Data items
..........

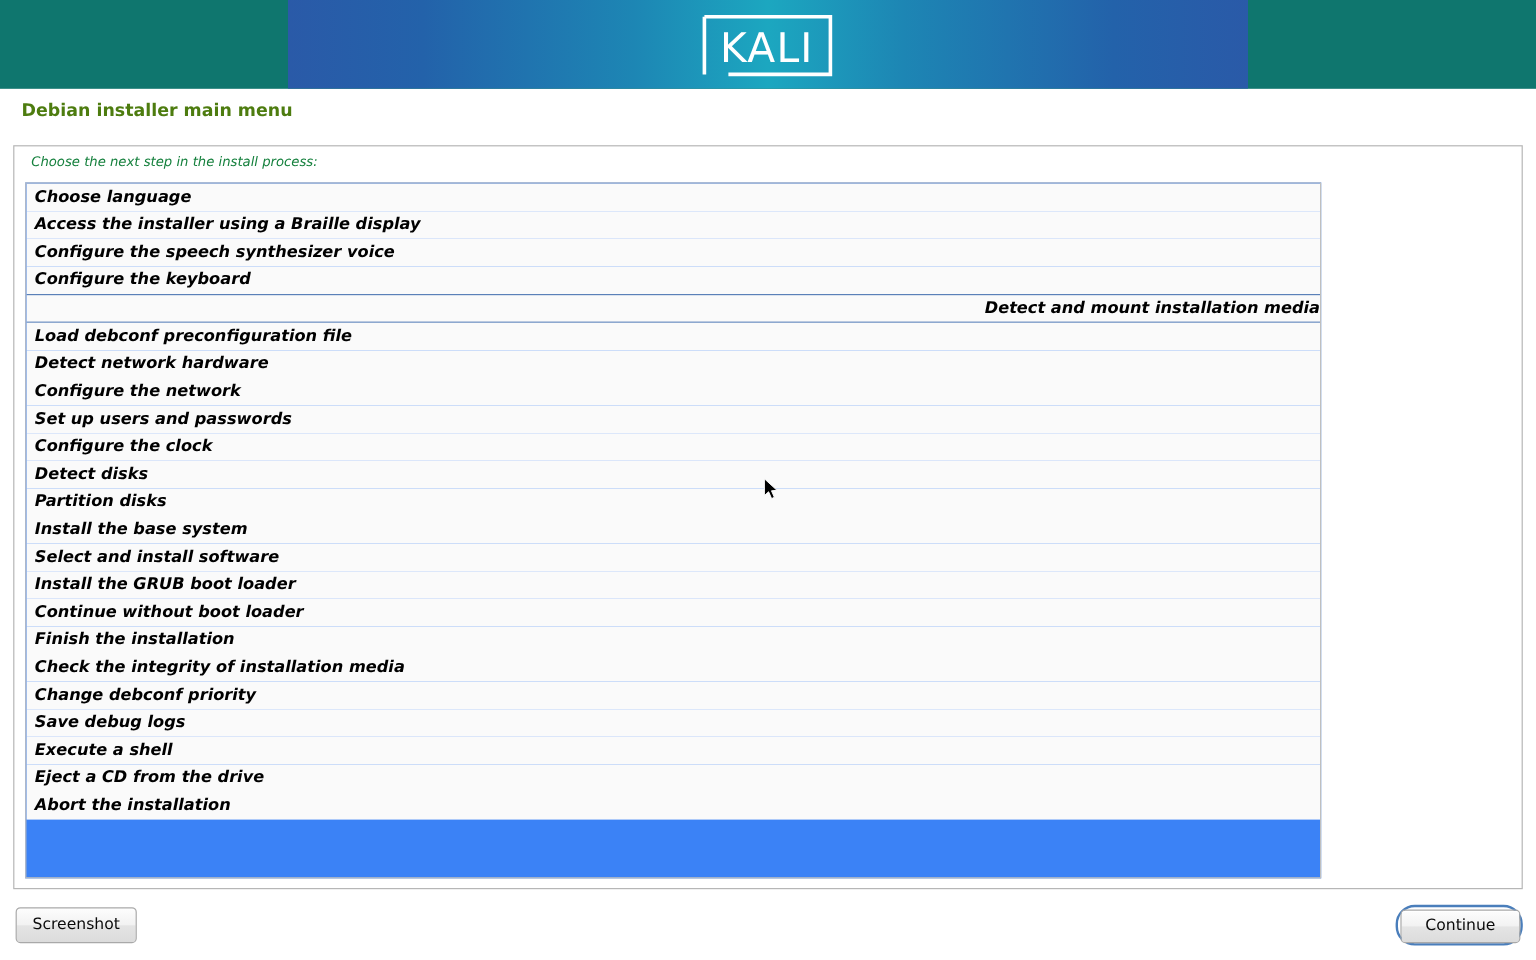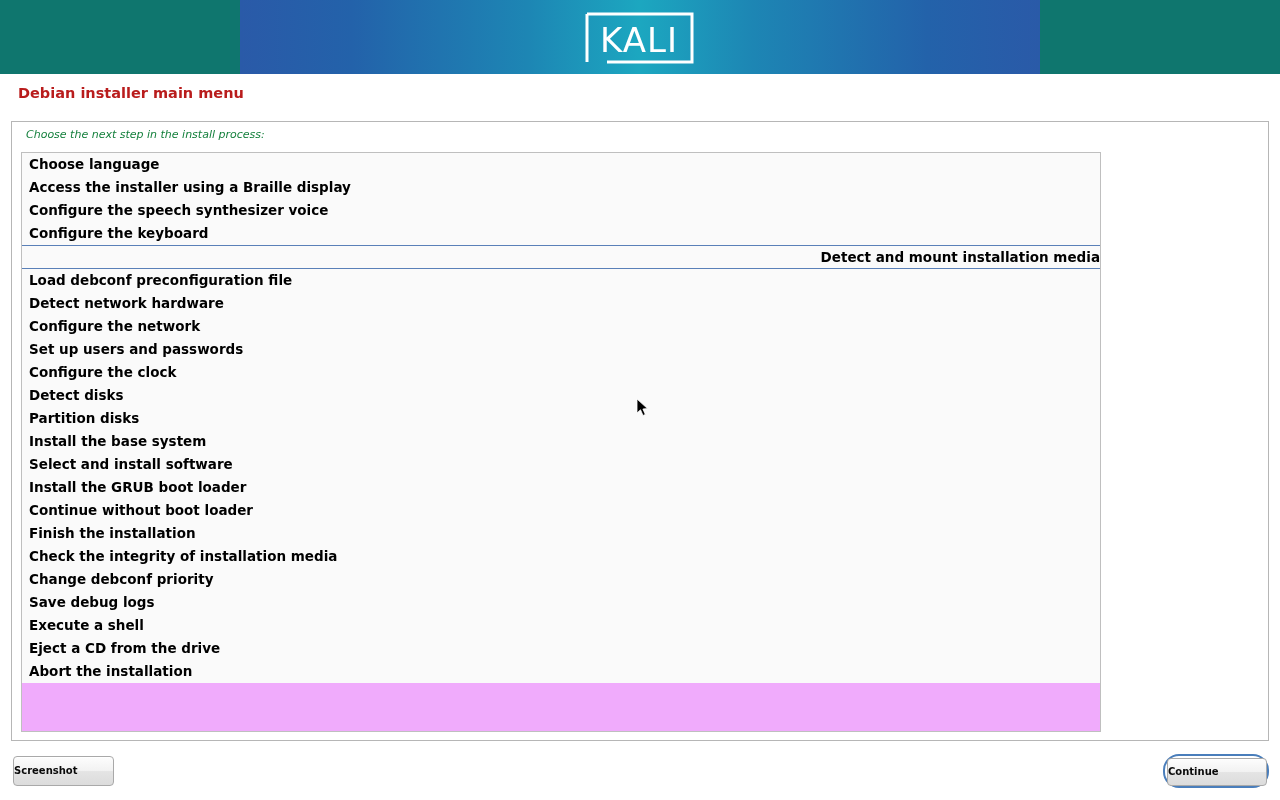--- a/index.html
+++ b/index.html
@@ -53,21 +53,21 @@
   }
   .kali-logo svg { display: block; }
 
   
   .page-heading {
     position: absolute;
     left: 18px;
     top: 85px;
     font-size: 14.5px;
     font-weight: bold;
-    color: #b91c1c;
+    color: #4d7c0f;
     letter-spacing: 0;
     white-space: nowrap;
   }
 
   
   .panel {
     position: absolute;
     left: 11px;
     top: 121px;
     width: 1258px;
@@ -87,23 +87,24 @@
   }
 
   
   .listbox {
     position: absolute;
     left: 9px;
     top: 30px;
     width: 1080px;
     height: 580px;
     border: 1px solid #bfbfbf;
-    background: #f0abfc;
+    background: #3b82f6;
     box-sizing: border-box;
     overflow: hidden;
+    font-style: italic;
   }
   .list-row {
     position: relative;
     height: 23px;
     line-height: 23px;
     padding-left: 7px;
     font-size: 13.5px;
     font-weight: bold;
     color: #000000;
     white-space: nowrap;
@@ -116,23 +117,24 @@
     height: 24px;
     line-height: 22px;
     background: #fafafa;
     text-align: right;
   }
 
   
   .btn {
     position: absolute;
     box-sizing: border-box;
-    font-size: 10px;
-    font-weight: bold;
+    font-size: 13px;
+    font-weight: normal;
     color: #0a0a0a;
+    text-align: center;
     border: 1px solid #a9a9a9;
     border-radius: 4px;
     background: linear-gradient(180deg, #fdfdfd 0%, #f2f2f2 48%, #e4e4e4 52%, #dcdcdc 100%);
     box-shadow: 0 1px 0 rgba(255,255,255,0.85) inset;
     cursor: pointer;
     white-space: nowrap;
   }
   .btn-screenshot {
     left: 13px;
     top: 756px;

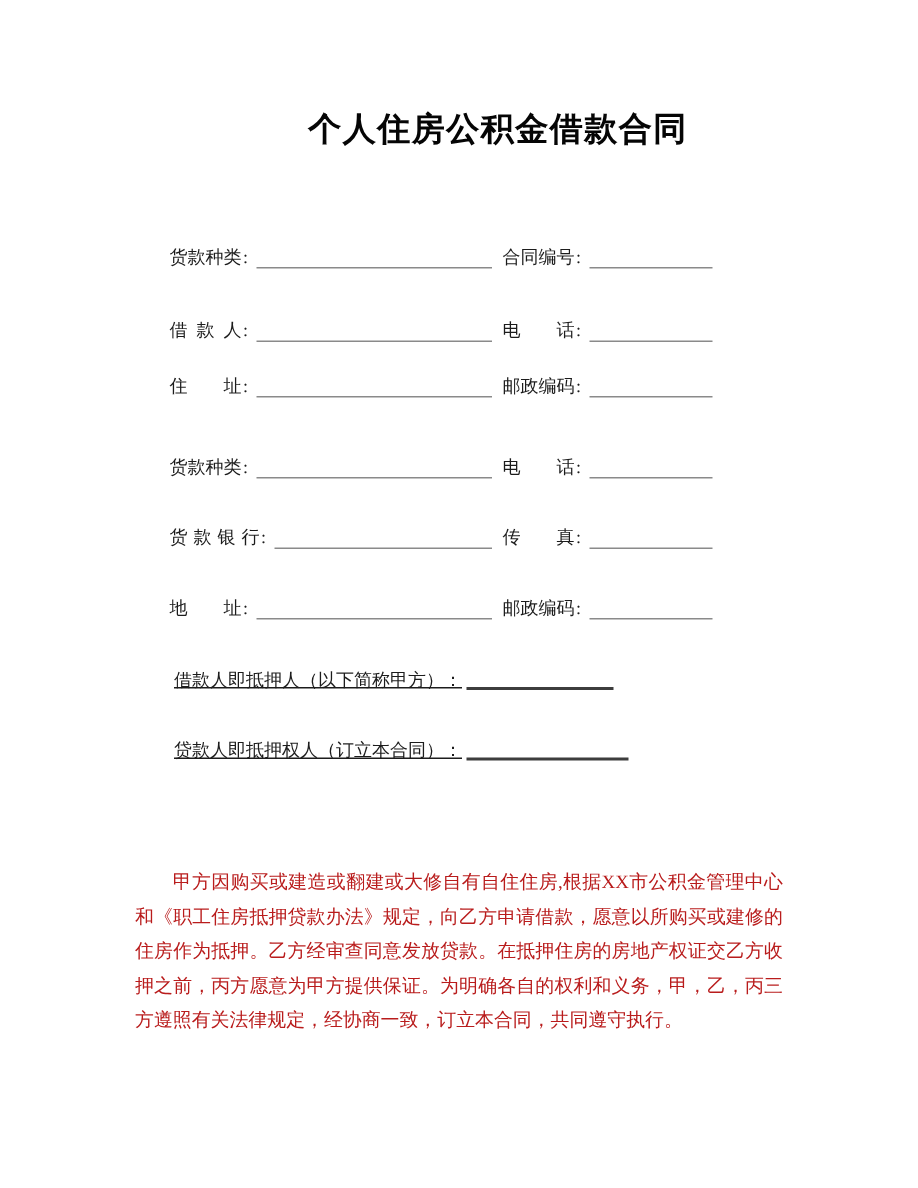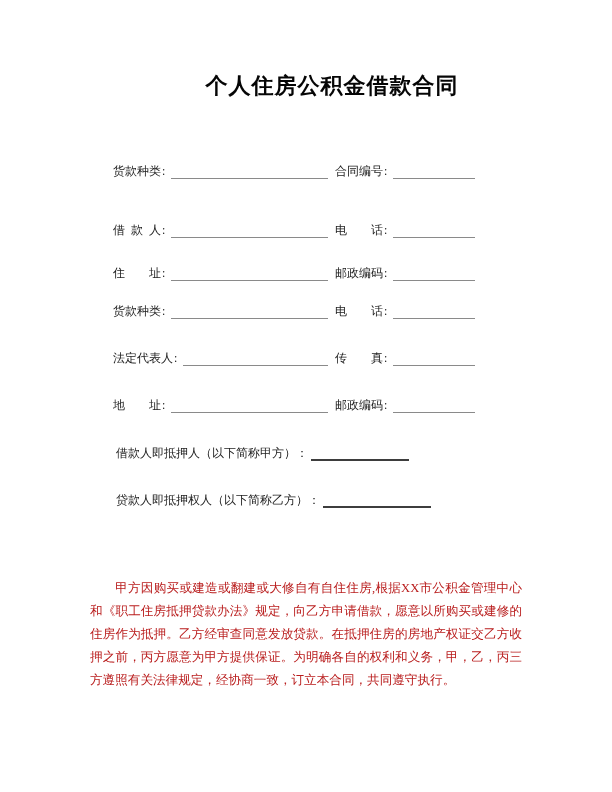--- a/index.html
+++ b/index.html
@@ -24,21 +24,21 @@
   }
   .lbl.w5{width:60px;flex:0 0 60px;}
   .colon{display:inline-block;margin-left:1px;line-height:15px;}
   .line{
     flex:1 1 auto;height:13px;margin-left:6px;
     border-bottom:1px solid #8a8a8a;
   }
   
   .prow{
     position:absolute;left:116px;width:470px;height:16px;font-size:12px;
-    display:flex;align-items:flex-end;white-space:nowrap;
+    display:flex;align-items:flex-start;white-space:nowrap;text-decoration:underline;
   }
   .plbl{line-height:16px;color:#1c1c1c;}
   .pline{display:inline-block;height:13px;margin-left:3px;border-bottom:2px solid #3d3d3d;}
   .pline.w98{width:98px;}
   .pline.w108{width:108px;}
   
   .preamble{
     position:absolute;left:90px;top:577px;width:432px;
     font-size:12.6px;line-height:23px;text-align:justify;text-indent:2em;
     color:#b91c1c;
@@ -57,34 +57,34 @@
         <span class="colon">:</span>
       <span class="line"></span>
     </div>
     <div class="fgroup right">
       <span class="lbl">合同编号</span>
         <span class="colon">:</span>
       <span class="line"></span>
     </div>
   </div>
 
-  <div class="frow" style="top:223px">
+  <div class="frow" style="top:213px">
     <div class="fgroup left">
       <span class="lbl">借 款 人</span>
         <span class="colon">:</span>
       <span class="line"></span>
     </div>
     <div class="fgroup right">
       <span class="lbl">电 话</span>
         <span class="colon">:</span>
       <span class="line"></span>
     </div>
   </div>
 
-  <div class="frow" style="top:266px">
+  <div class="frow" style="top:250px">
     <div class="fgroup left">
       <span class="lbl">住 址</span>
         <span class="colon">:</span>
       <span class="line"></span>
     </div>
     <div class="fgroup right">
       <span class="lbl">邮政编码</span>
         <span class="colon">:</span>
       <span class="line"></span>
     </div>
@@ -98,21 +98,21 @@
     </div>
     <div class="fgroup right">
       <span class="lbl">电 话</span>
         <span class="colon">:</span>
       <span class="line"></span>
     </div>
   </div>
 
   <div class="frow" style="top:351px">
     <div class="fgroup left">
-      <span class="lbl w5">法定代表人</span>
+      <span class="lbl w5">货款银行</span>
         <span class="colon">:</span>
       <span class="line"></span>
     </div>
     <div class="fgroup right">
       <span class="lbl">传 真</span>
         <span class="colon">:</span>
       <span class="line"></span>
     </div>
   </div>
 
@@ -127,19 +127,19 @@
         <span class="colon">:</span>
       <span class="line"></span>
     </div>
   </div>
 
   <div class="prow" style="top:445px">
     <span class="plbl">借款人即抵押人（以下简称甲方）：</span>
     <span class="pline w98"></span>
   </div>
   <div class="prow" style="top:492px">
-    <span class="plbl">贷款人即抵押权人（以下简称乙方）：</span>
+    <span class="plbl">贷款人即抵押权人（订立本合同）：</span>
     <span class="pline w108"></span>
   </div>
 
   <div class="preamble">甲方因购买或建造或翻建或大修自有自住住房,根据XX市公积金管理中心和《职工住房抵押贷款办法》规定，向乙方申请借款，愿意以所购买或建修的住房作为抵押。乙方经审查同意发放贷款。在抵押住房的房地产权证交乙方收押之前，丙方愿意为甲方提供保证。为明确各自的权利和义务，甲，乙，丙三方遵照有关法律规定，经协商一致，订立本合同，共同遵守执行。</div>
 
 </div>
 
 </body></html>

..........

Throughout the data, tally the lines that hold the string "订立本合同" and report the tally alone.

WRITTEN SOLUTION
2